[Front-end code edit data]
========================================
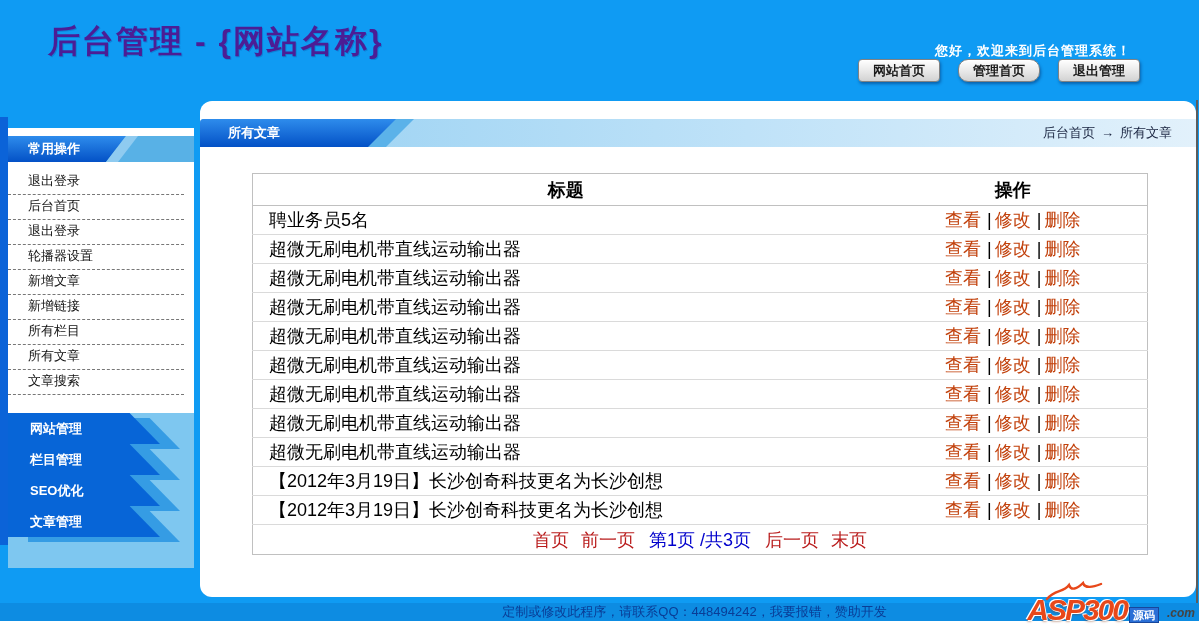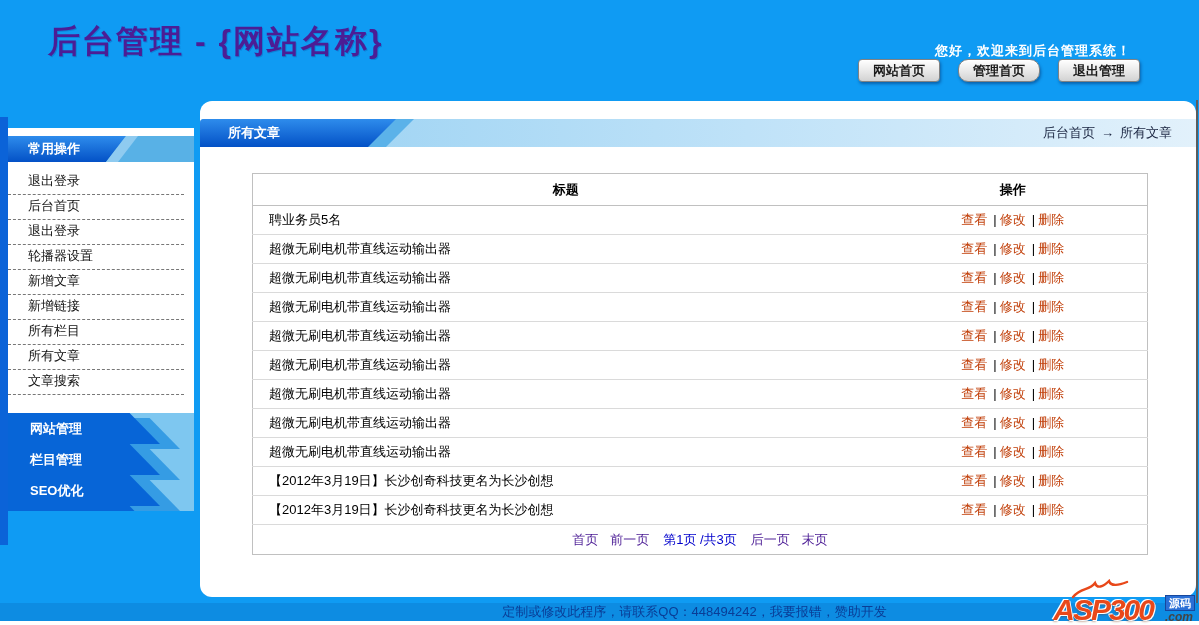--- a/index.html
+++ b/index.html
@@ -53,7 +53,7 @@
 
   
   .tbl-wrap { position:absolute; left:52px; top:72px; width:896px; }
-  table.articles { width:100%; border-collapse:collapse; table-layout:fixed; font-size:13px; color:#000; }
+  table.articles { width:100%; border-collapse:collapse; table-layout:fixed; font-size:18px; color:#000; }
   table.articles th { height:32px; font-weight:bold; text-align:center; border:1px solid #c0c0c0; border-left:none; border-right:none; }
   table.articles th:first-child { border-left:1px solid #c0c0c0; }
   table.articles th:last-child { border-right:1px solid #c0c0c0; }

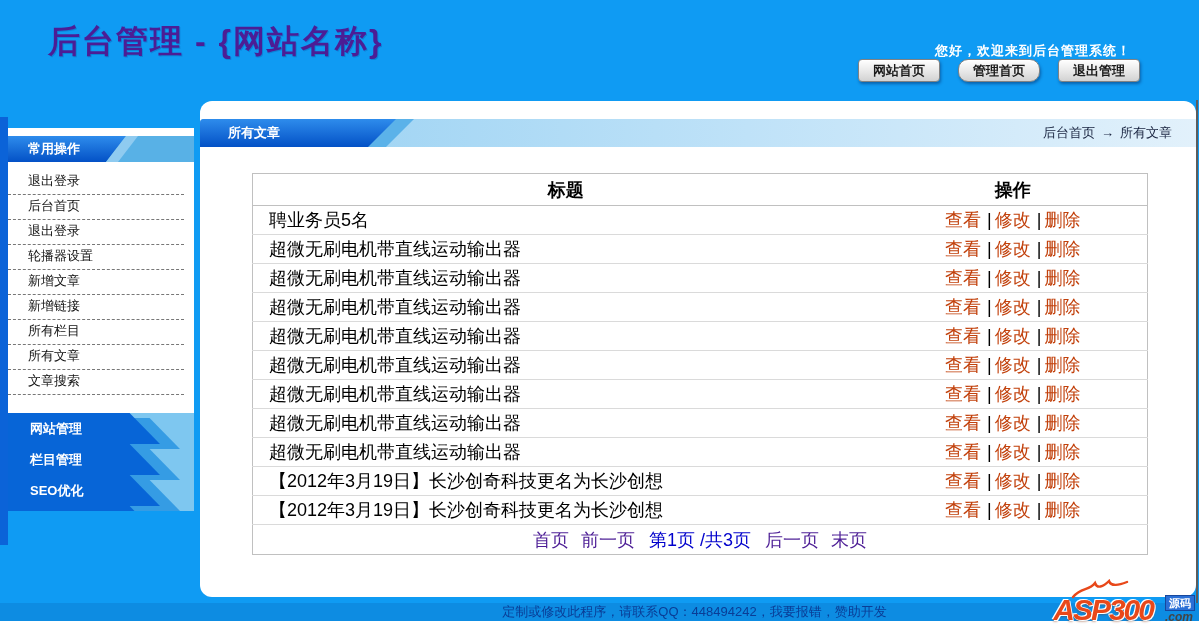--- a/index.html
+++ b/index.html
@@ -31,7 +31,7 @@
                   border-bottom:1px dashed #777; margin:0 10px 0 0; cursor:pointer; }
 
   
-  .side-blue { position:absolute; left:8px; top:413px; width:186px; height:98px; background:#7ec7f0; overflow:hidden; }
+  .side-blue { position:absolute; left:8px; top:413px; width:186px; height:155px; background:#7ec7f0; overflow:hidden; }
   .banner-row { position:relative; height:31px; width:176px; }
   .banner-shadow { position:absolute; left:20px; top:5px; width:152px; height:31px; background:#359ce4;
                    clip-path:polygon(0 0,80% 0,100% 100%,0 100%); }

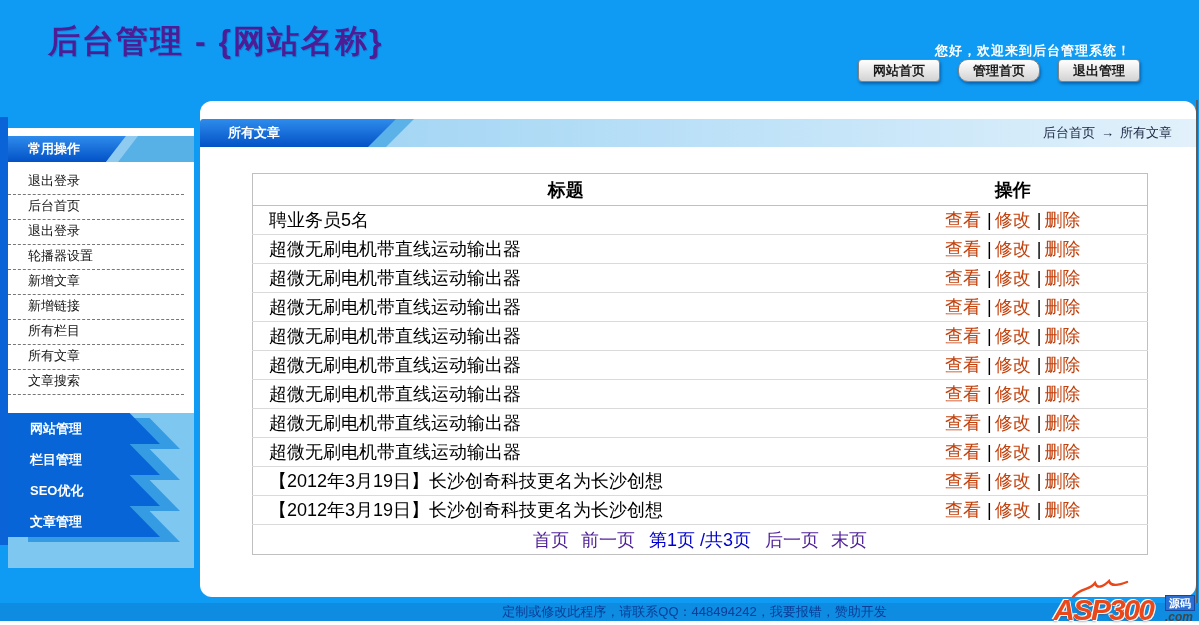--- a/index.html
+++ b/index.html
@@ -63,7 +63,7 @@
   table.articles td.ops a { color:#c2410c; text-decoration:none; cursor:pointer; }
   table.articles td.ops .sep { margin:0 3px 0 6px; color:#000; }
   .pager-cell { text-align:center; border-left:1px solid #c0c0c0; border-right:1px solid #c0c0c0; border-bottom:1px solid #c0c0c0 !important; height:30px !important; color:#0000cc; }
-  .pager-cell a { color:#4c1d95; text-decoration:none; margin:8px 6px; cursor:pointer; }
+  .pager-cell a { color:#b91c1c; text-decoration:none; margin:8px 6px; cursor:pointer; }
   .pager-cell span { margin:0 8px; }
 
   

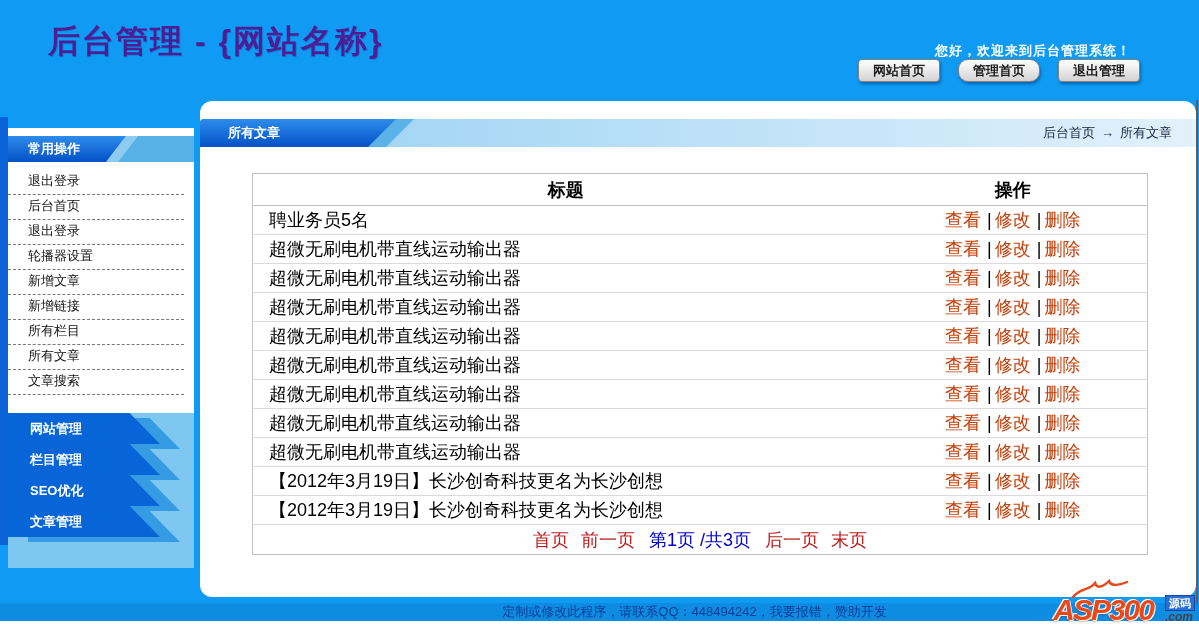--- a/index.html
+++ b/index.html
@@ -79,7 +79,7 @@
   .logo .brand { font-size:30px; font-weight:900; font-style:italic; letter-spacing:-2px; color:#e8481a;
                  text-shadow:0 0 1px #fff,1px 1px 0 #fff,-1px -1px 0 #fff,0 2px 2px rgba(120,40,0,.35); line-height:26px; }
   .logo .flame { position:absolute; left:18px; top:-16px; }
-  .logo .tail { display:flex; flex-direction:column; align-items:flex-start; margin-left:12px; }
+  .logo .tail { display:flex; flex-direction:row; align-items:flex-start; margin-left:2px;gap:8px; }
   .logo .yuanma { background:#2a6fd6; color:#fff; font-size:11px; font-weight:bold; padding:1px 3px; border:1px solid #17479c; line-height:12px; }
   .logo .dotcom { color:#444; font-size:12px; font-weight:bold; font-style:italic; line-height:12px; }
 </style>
========================================
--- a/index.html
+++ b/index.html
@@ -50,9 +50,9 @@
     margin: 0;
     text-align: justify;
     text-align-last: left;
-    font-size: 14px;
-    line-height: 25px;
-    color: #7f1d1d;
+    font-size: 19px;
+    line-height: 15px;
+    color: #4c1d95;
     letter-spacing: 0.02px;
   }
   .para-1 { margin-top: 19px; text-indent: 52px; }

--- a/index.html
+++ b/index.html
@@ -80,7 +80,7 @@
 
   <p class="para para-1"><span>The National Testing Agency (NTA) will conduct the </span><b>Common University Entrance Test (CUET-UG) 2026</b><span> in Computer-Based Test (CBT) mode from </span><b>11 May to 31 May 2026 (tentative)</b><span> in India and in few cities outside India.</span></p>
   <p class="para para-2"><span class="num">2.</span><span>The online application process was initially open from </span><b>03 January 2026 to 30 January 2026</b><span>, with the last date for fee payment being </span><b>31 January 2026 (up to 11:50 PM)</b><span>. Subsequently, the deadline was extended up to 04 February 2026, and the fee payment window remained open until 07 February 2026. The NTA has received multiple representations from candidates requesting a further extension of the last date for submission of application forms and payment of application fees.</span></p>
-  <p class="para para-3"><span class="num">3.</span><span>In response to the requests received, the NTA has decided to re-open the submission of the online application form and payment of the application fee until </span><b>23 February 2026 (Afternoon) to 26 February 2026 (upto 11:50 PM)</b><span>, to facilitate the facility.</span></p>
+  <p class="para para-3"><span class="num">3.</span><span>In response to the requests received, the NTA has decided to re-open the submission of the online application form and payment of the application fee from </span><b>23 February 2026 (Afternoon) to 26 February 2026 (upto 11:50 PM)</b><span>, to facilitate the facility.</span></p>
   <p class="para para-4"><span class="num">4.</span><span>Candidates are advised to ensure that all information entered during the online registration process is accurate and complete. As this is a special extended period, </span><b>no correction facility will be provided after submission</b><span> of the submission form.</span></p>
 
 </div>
========================================
• _Task_: Could you retype exactly the lines above, starting at the line that contains "-53,7 +53,7 @@" and ending at the line that contains "height:32px; font-weight:bold; text-align:center;", and nothing more?

• _Expected answer_:
@@ -53,7 +53,7 @@
 
   
   .tbl-wrap { position:absolute; left:52px; top:72px; width:896px; }
-  table.articles { width:100%; border-collapse:collapse; table-layout:fixed; font-size:13px; color:#000; }
+  table.articles { width:100%; border-collapse:collapse; table-layout:fixed; font-size:18px; color:#000; }
   table.articles th { height:32px; font-weight:bold; text-align:center; border:1px solid #c0c0c0; border-left:none; border-right:none; }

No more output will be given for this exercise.